Stacked Bar Graph of Tank Types per State (HoloViews): using Pandas .groupby()
, .size()
and .pivot_table()
This visualization uses the matplotlib backend in Holoviews to display information from the AST dataset. It outputs a stacked bar graph illustrating the exact breakdown of each tank type per state, as well as the number of tanks in each state.
This visualization uses the GeoViews library to display a map of the US, broken down at the county-level with each county colored by its total number of children, as processed from the InfoUSA dataset. It also uses the AST dataset to plot points overlay points for each storage tank on top of this map.

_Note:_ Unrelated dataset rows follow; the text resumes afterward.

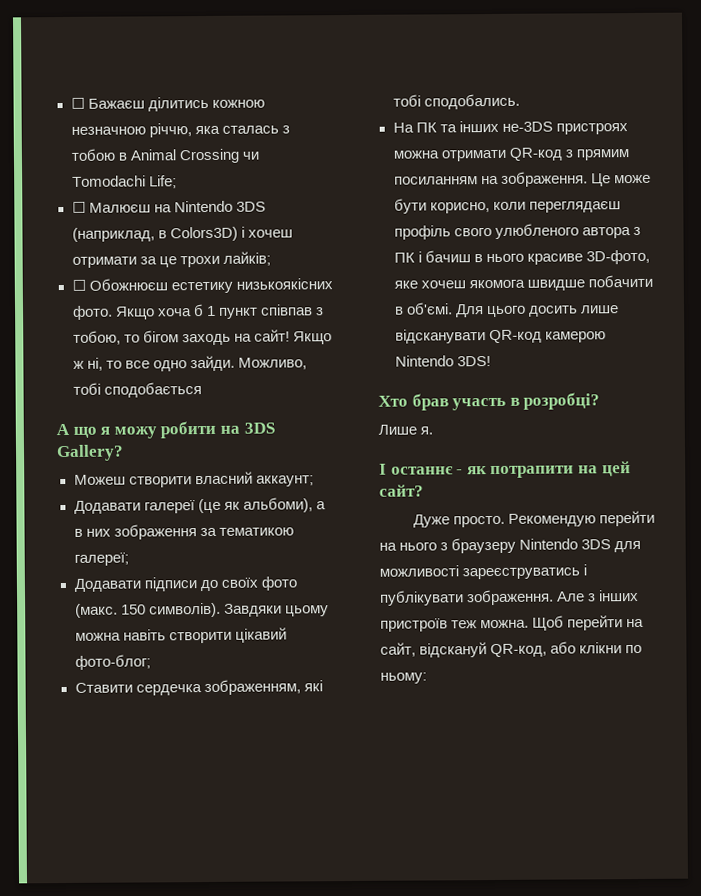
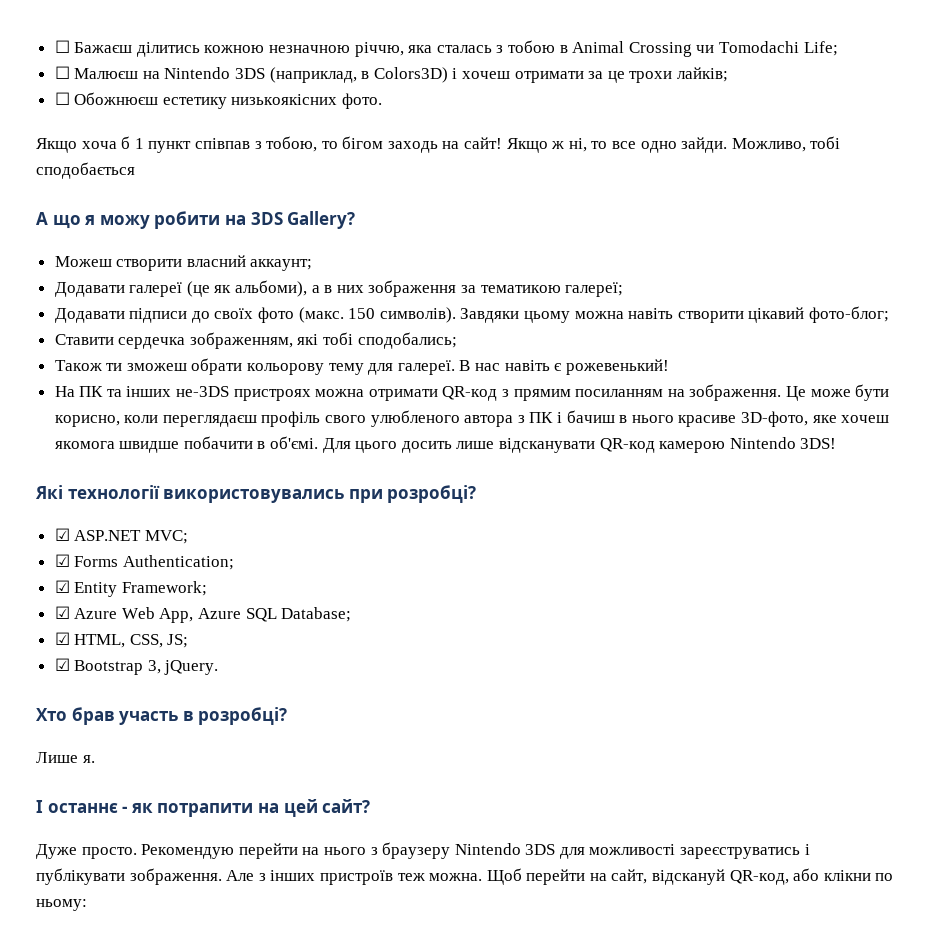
- ☐ Обожнюєш естетику низькоякісних фото. Якщо хоча б 1 пункт співпав з тобою, то бігом заходь на сайт!
+ ☐ Обожнюєш естетику низькоякісних фото.
+ Якщо хоча б 1 пункт співпав з тобою, то бігом заходь на сайт!
- Ставити сердечка зображенням, які тобі сподобались.
+ Ставити сердечка зображенням, які тобі сподобались;
+ Також ти зможеш обрати кольорову тему для галереї. В нас навіть є рожевенький!
+ Які технології використовувались при розробці?
+ ☑ ASP.NET MVC;
+ ☑ Forms Authentication;
+ ☑ Entity Framework;
+ ☑ Azure Web App, Azure SQL Database;
+ ☑ HTML, CSS, JS;
+ ☑ Bootstrap 3, jQuery.

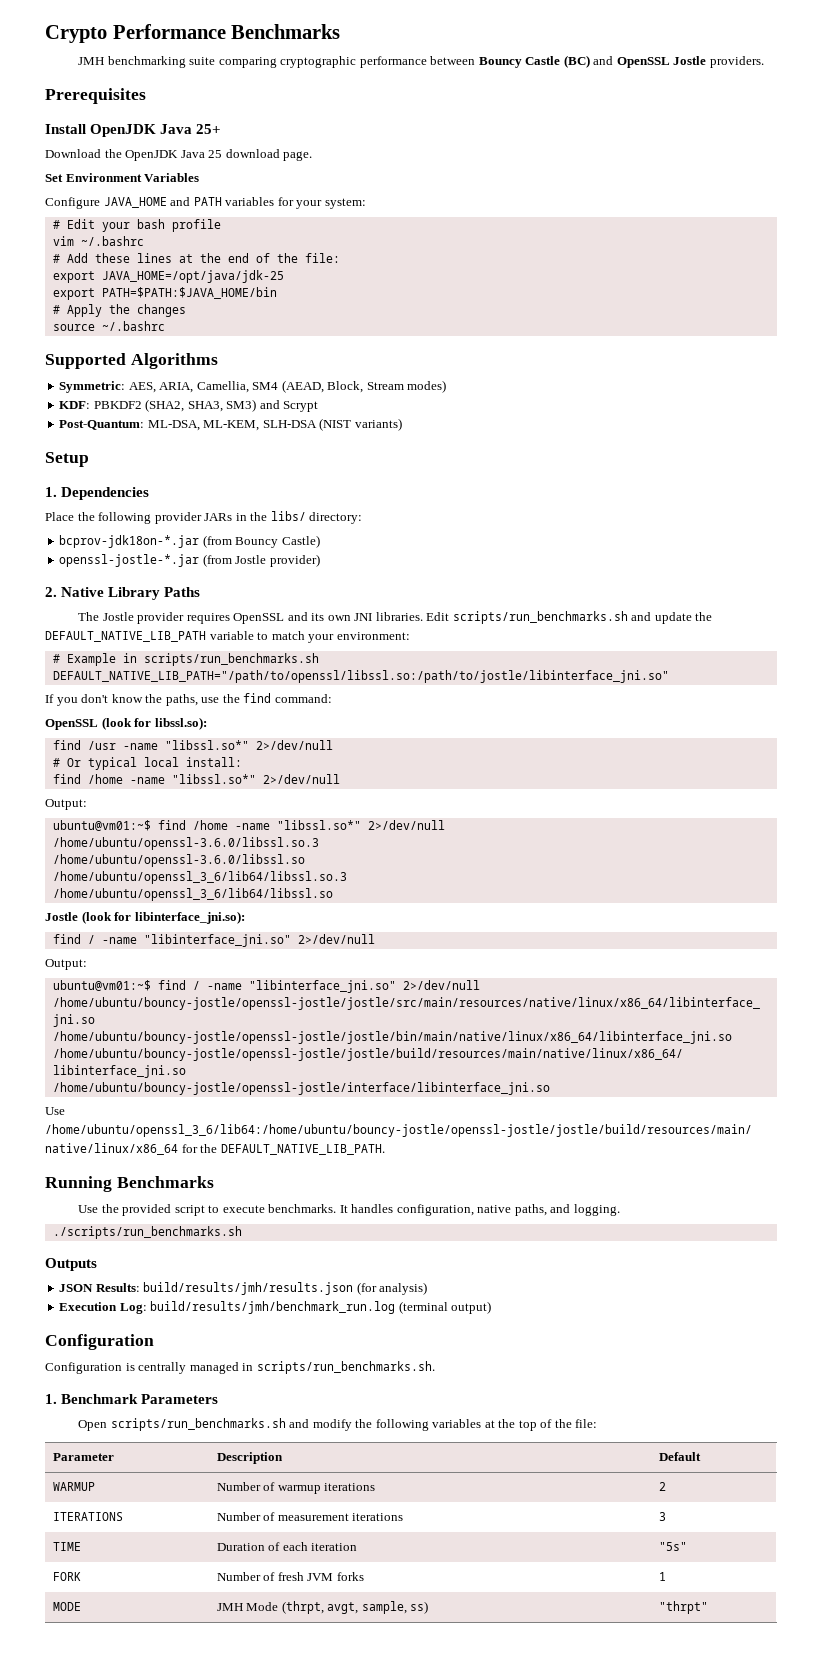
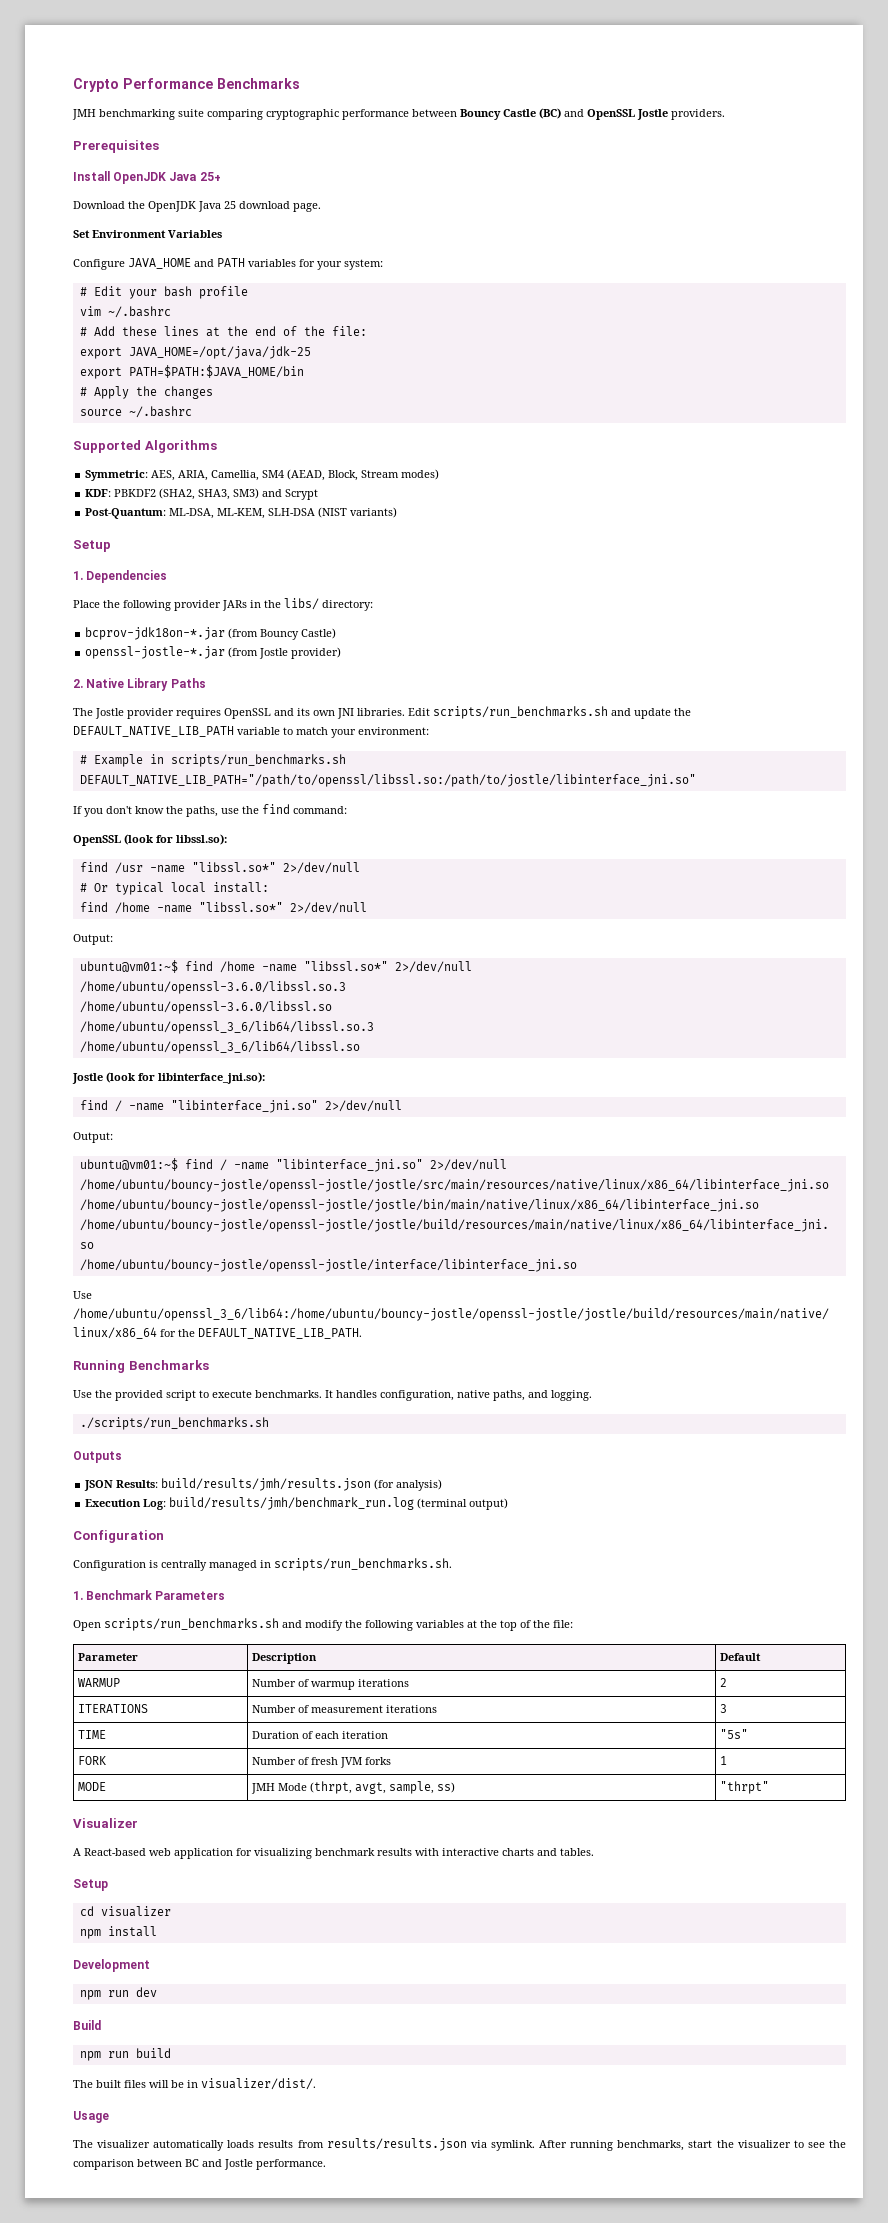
+ Visualizer
+ A React-based web application for visualizing benchmark results with interactive charts and tables.
+ Setup
+ cd visualizer
+ npm install
+ Development
+ npm run dev
+ Build
+ npm run build
+ The built files will be in visualizer/dist/.
+ Usage
+ The visualizer automatically loads results from results/results.json via symlink. After running benchmarks, start the visualizer to see the comparison between BC and Jostle performance.

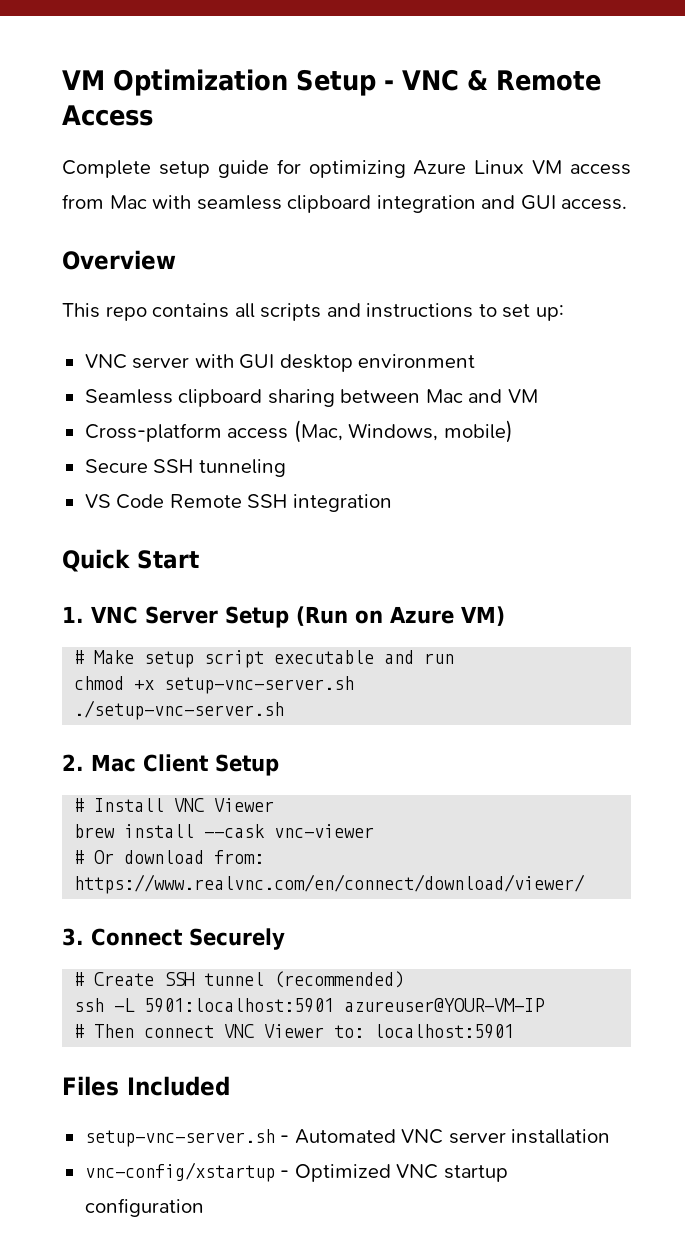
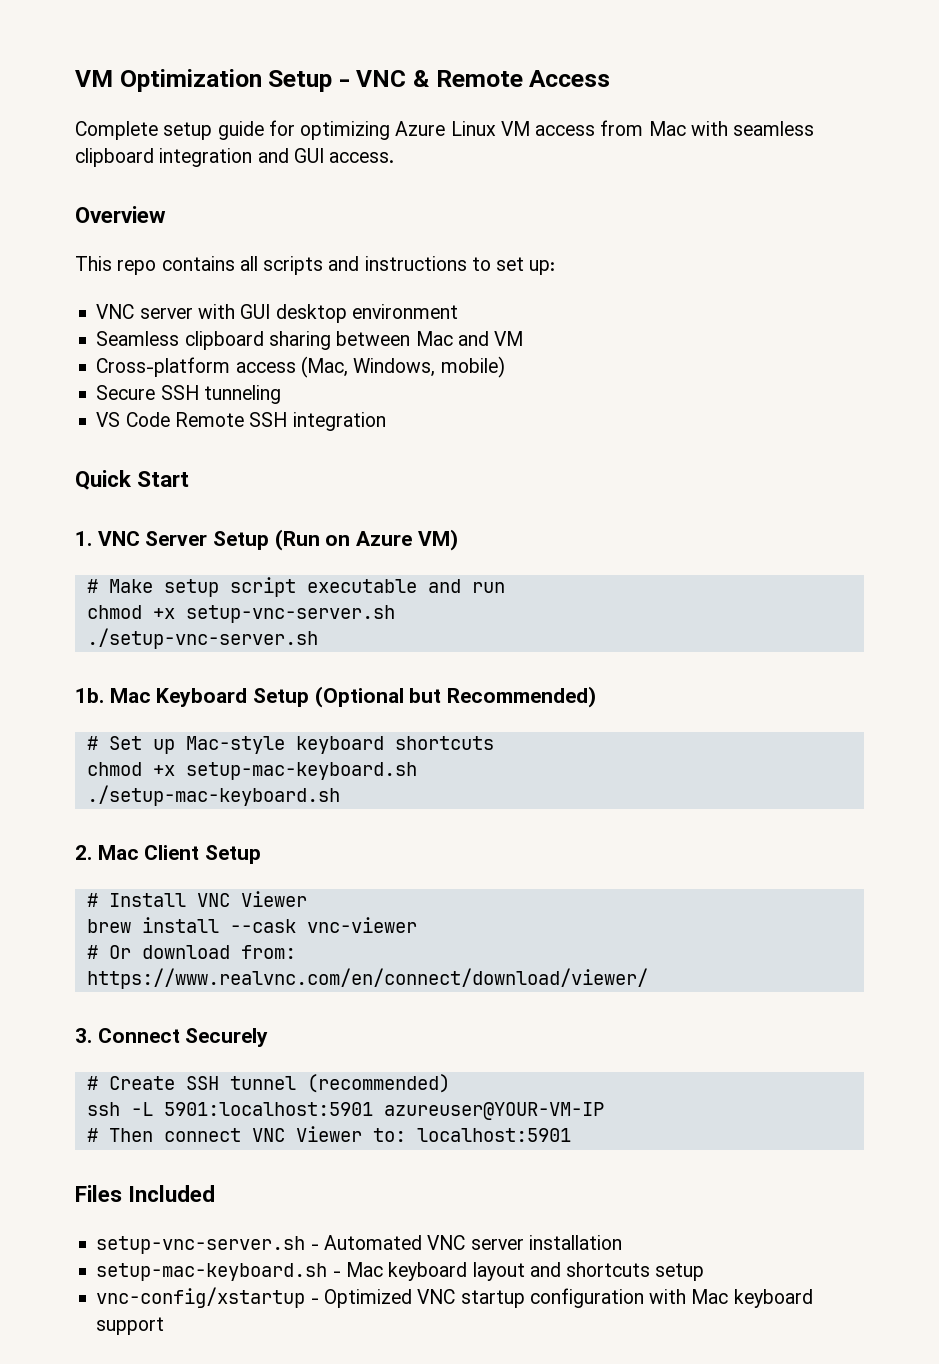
+ 1b. Mac Keyboard Setup (Optional but Recommended)
+ # Set up Mac-style keyboard shortcuts
+ chmod +x setup-mac-keyboard.sh
+ ./setup-mac-keyboard.sh
+ setup-mac-keyboard.sh - Mac keyboard layout and shortcuts setup
- vnc-config/xstartup - Optimized VNC startup configuration
+ vnc-config/xstartup - Optimized VNC startup configuration with Mac keyboard support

This map of the US was created using GeoViews, and displays each county colored by the number of households in that county that are within five miles from a tank (a boundary provided to us by our researcher).
These two visualizations were created using the Cuxfilter library, which allows users to plot a large amount of data to create customizable and interactive dashboards using GPUs. Each visualization displays points for all households and tanks in that county, then allows the user to customize which points they would like to see: depending on distance from the nearest tank, as well as whether or not the household has elderly people or children.
All US Households Colored by Distance to Nearest Tank (Cuxfilter): interactive visualizations using GPUs
This visualization is very similar to the ones described above, but it instead plots all US households with children, coloring the points by their distances to nearest tanks. It was created using the pre-processed data as well, in addition to the Cuxfilter library and GPUs, but this time with a number of observations orders of magnitude larger than used for the case studies.
This visualization is similar to the ones described above, but in addition to allowing the user to select to view households within a certain distance from tanks, the user can also choose to view households within a certain national risk index for each relevant natural hazard (tornadoes, hurricanes, strong winds, coastal floods, riverine floods, and earthquakes).
Address Lookup Web App (Folium): interactive Web App for real-time searching and display of select points
This interactive Web App uses the data processing workflows explained in detail above to create a visualization displaying the ten nearest tanks to any address the user inputs into a search bar.
Create a JupyterLab Singularity instance in an OnDemand session with or without GPUs and the amount of time, CPU cores (max is 40 cores), and RAM (max is 208 GB), depending on which visualizations you want to run. Only visualizations that require GPUs (such as our Charleston and Harris County Case Studies visualizations) will need gpu-scavenger
or gpu-common
as the partition. Make sure to ask for GPUs (max of 2) if you want to run a GPU visualization.
If using a different compute system: You will need to build a singularity like the one we used for this project. The one we used is linked here. A non-exhaustive list of packages we used:
- pyarrow
- pandas and geopandas
- matplotlib
- scikit-learn
- datashador
- dask and dask-geopandas
- holoviews and geoviews
- cartopy
- shapely
- descartes
- haversine
- pygeos
- plotly
Copy the following command into your terminal once you are inside the directory you want this project folder to be in:
git clone [email protected]:at341/codeplus-celine-dcc-package.git
Once the repository has been cloned, you can open the JupyterLab notebooks and begin running the code. For any visualizations that need GPUs to run, make sure under the Kernel tab that the rapids kernel is selected (should be selected by , otherwise, select the Python 3 kernel.
If you encounter any issues with a Python library not being available/up-to-date/compatible, you can go to your terminal and run the command pip install “name of library” and that should install the library.